As compras de alimentos e farmácia apresentaram um pequeno aumento a partir do final de fevereiro até o início da quarentena, o que pode indicar que a população esteve disposta a estocar alimentos e reduzir as visitas ao supermercado. A partir do início da quarentena também teve queda, mas de menor intensidade, atingindo um valor na casa de 40%, uma vez que supermercados e farmácias são considerados serviços essenciais e não há determinação legal para seu fechamento.

O transporte público também sofreu queda no final de fevereiro, que igualmente pode ser explicado pelo evento do carnaval, visto que a maioria dos municípios brasileiros costuma adotar horários diferenciados de ônibus durante as festividades. Já a queda acentuada, que se inicia a partir da 2° semana de março, pode ser atribuída aos decretos de governos estaduais que proibiram desde o uso de transporte público até os trabalhos tidos como “não essenciais”.

Em relação à mobilidade nos locais de trabalho, a queda e o aumento acentuados no fim de fevereiro e início de março, respectivamente, também são facilmente explicados pelo feriado de carnaval. Já a queda a partir do meio de março se torna menos evidente provavelmente pela discrepância entre o início da quarentena em diferentes estados. Santa Catarina e São Paulo e Rio de Janeiro, por exemplo, tiveram diferença de 6 dias.

Um comparativo entre os estados

É interessante comparar os dados sobre mobilidade entre estados brasileiros, porque diferente de países de menor territorialidade, o Brasil não contou com o decreto de quarentena do governo nacional, mas sim de governos estaduais, que por vezes aconteceram com uma diferença considerável de tempo.

Vamos tomar para a análise o estado de Santa Catarina – tido como exemplo de celeridade na tomada de decisões públicas em relação ao vírus – e os Estados de São Paulo e Rio de Janeiro, criticados pela demora na tomada de decisões públicas mais enérgicas.

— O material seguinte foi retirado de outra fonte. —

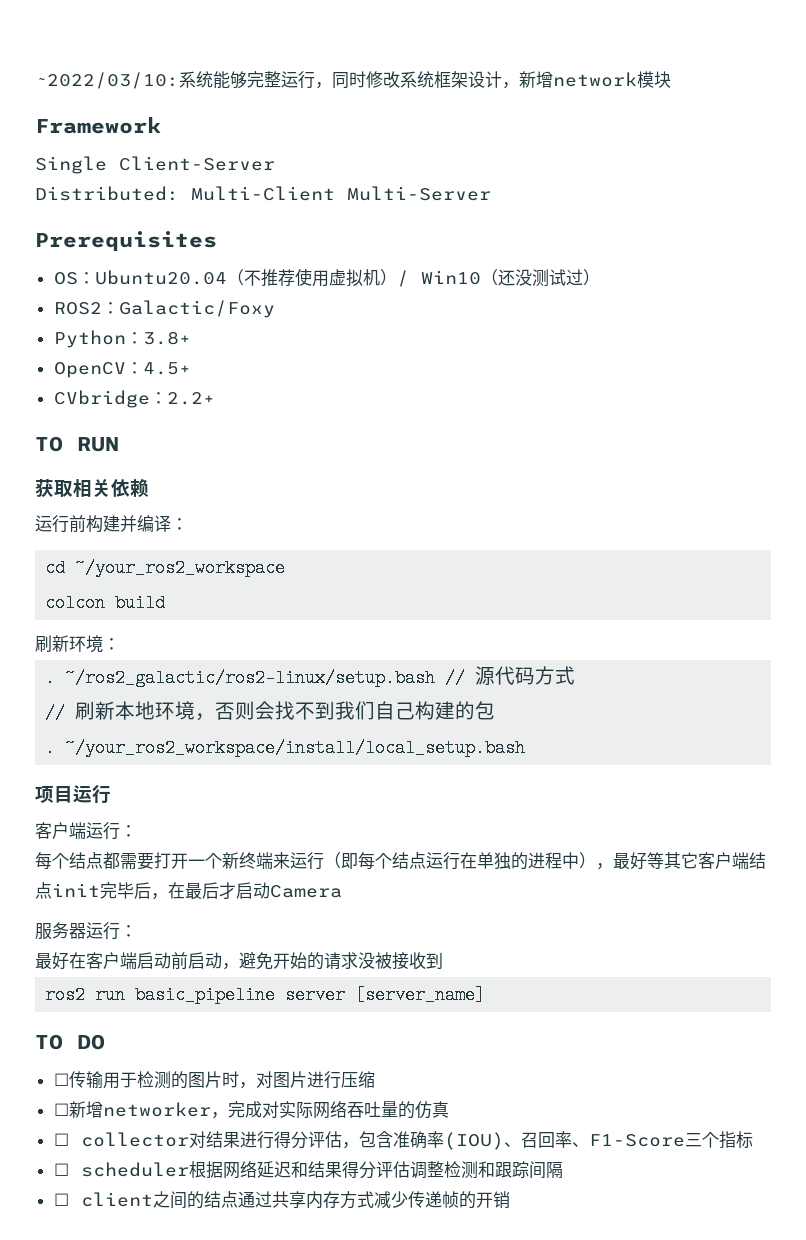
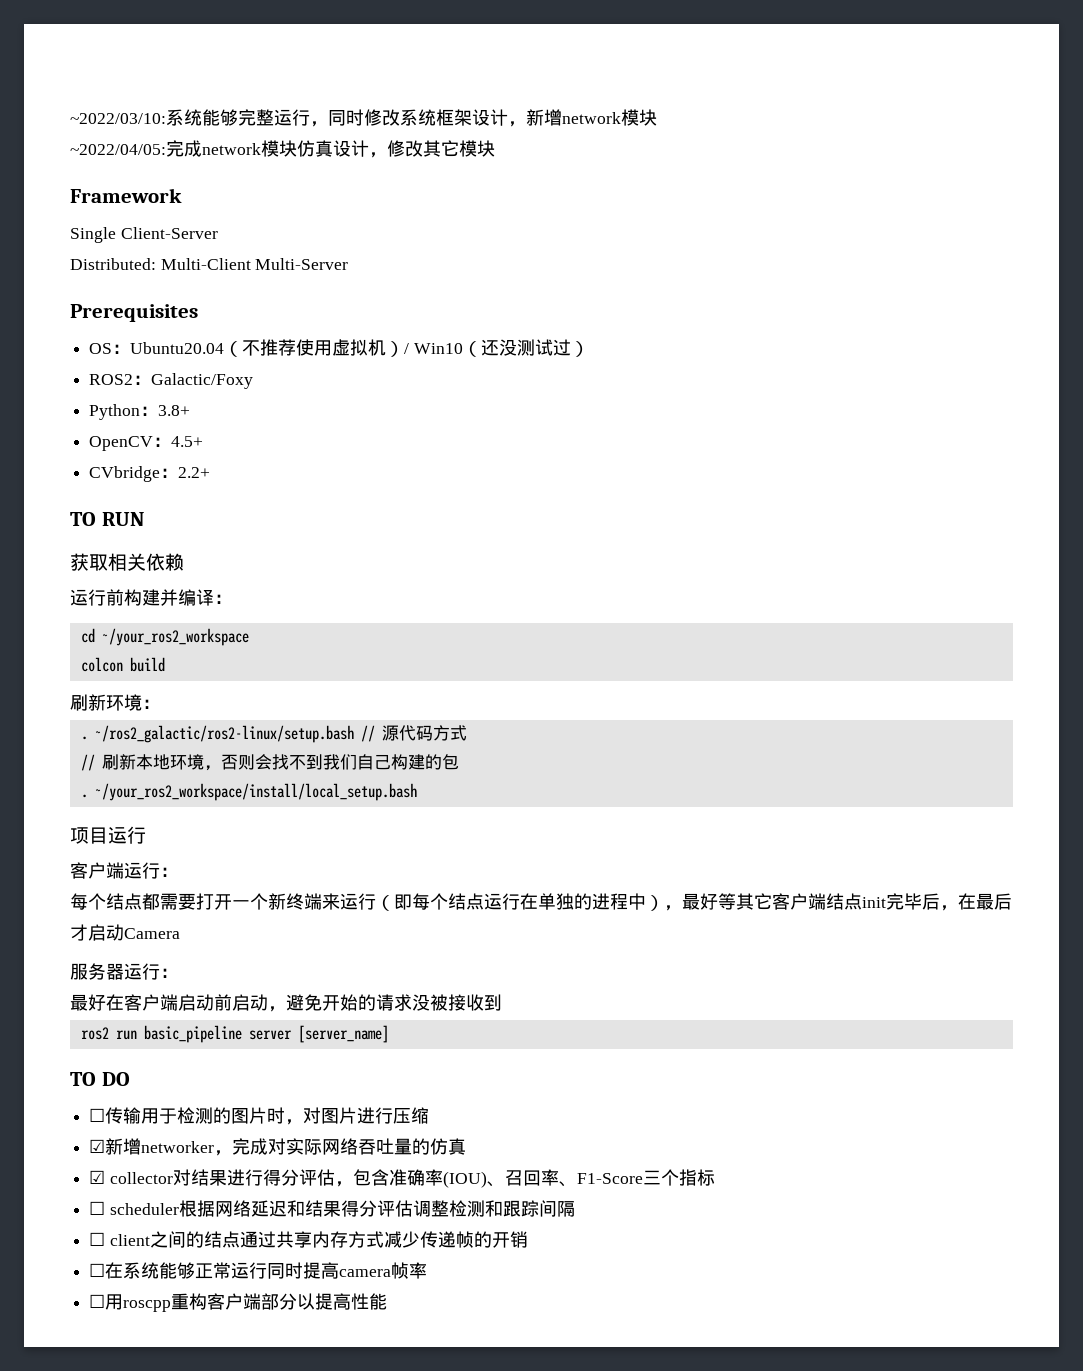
+ ~2022/04/05:完成network模块仿真设计，修改其它模块
- ☐新增networker，完成对实际网络吞吐量的仿真
+ ☑新增networker，完成对实际网络吞吐量的仿真
- ☐ collector对结果进行得分评估，包含准确率(IOU)、召回率、F1-Score三个指标
+ ☑ collector对结果进行得分评估，包含准确率(IOU)、召回率、F1-Score三个指标
+ ☐在系统能够正常运行同时提高camera帧率
+ ☐用roscpp重构客户端部分以提高性能

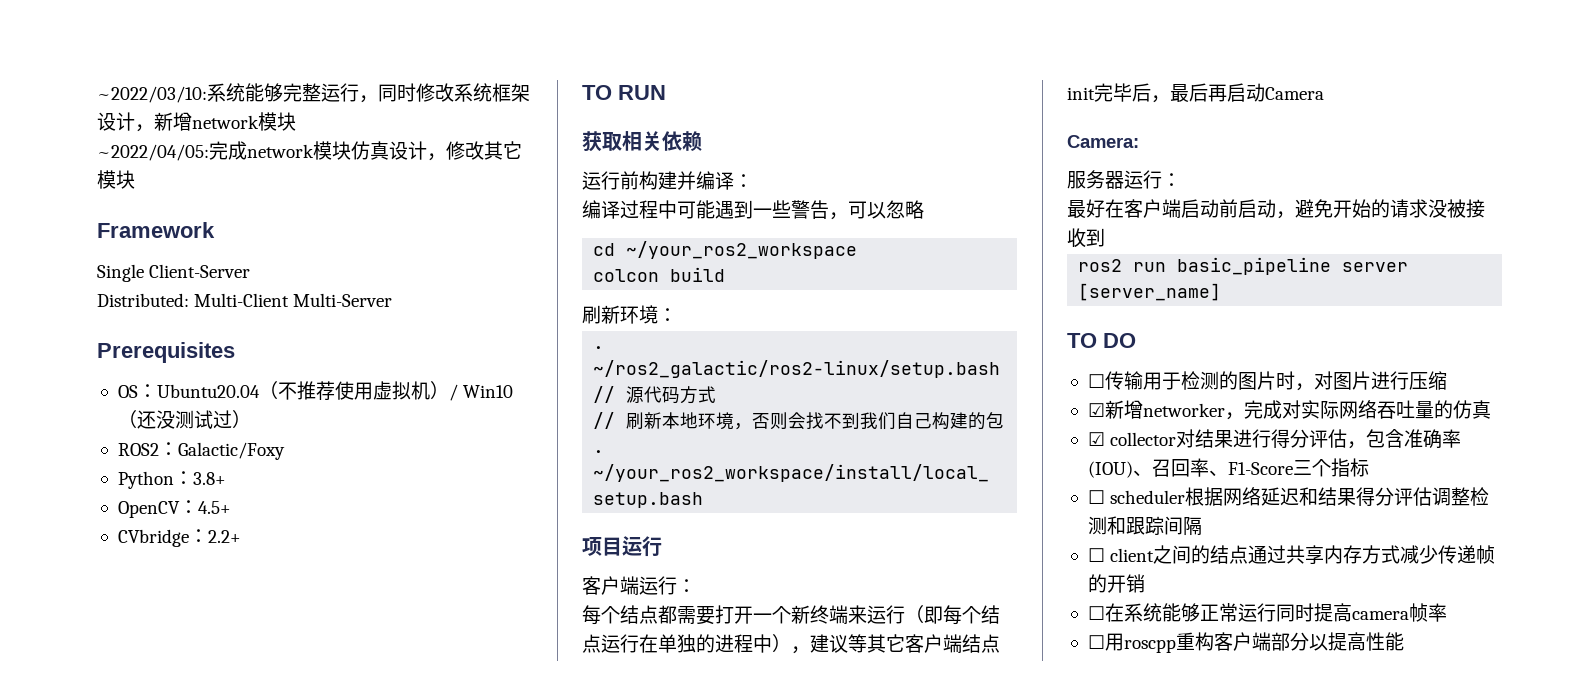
+ 编译过程中可能遇到一些警告，可以忽略
- 每个结点都需要打开一个新终端来运行（即每个结点运行在单独的进程中），最好等其它客户端结点init完毕后，在最后才启动Camera
+ 每个结点都需要打开一个新终端来运行（即每个结点运行在单独的进程中），建议等其它客户端结点init完毕后，最后再启动Camera
+ Camera:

Com base nos números apresentados acima, percebe-se que – a partir do agravamento da pandemia no país e do ponto de vista da avaliação da eficácia das medidas governamentais adotadas – o estado catarinense contou com melhores resultados nas seis categorias de análise e, com exceção da categoria “local de trabalho”, as quedas na circulação foram rápidas e constantes, mostrando que as medidas tiveram impacto considerável no comportamento da população. O único aumento foi na circulação das pessoas na região próxima à residência, o que pode ser um sinal positivo, se assumirmos que isso ocorreu para privilegiar comércios locais em vez de aglomerações em grandes mercados. Também é relevante pontuar que Santa Catarina apresenta, para as 6 categorias de análise, resultados consideravelmente melhores que a média brasileira, enquanto São Paulo apresenta resultado semelhantes e o Rio de Janeiro apresenta resultados semelhantes ou piores.

Para os dados completos de todos os estados brasileiros, acesse aqui.

Por fim, salienta-se que esta análise prévia diz respeito apenas ao possível impacto das medidas dos governos estaduais sobre o comportamento da população, mas não avalia se estas medidas são eficientes em relação à pandemia.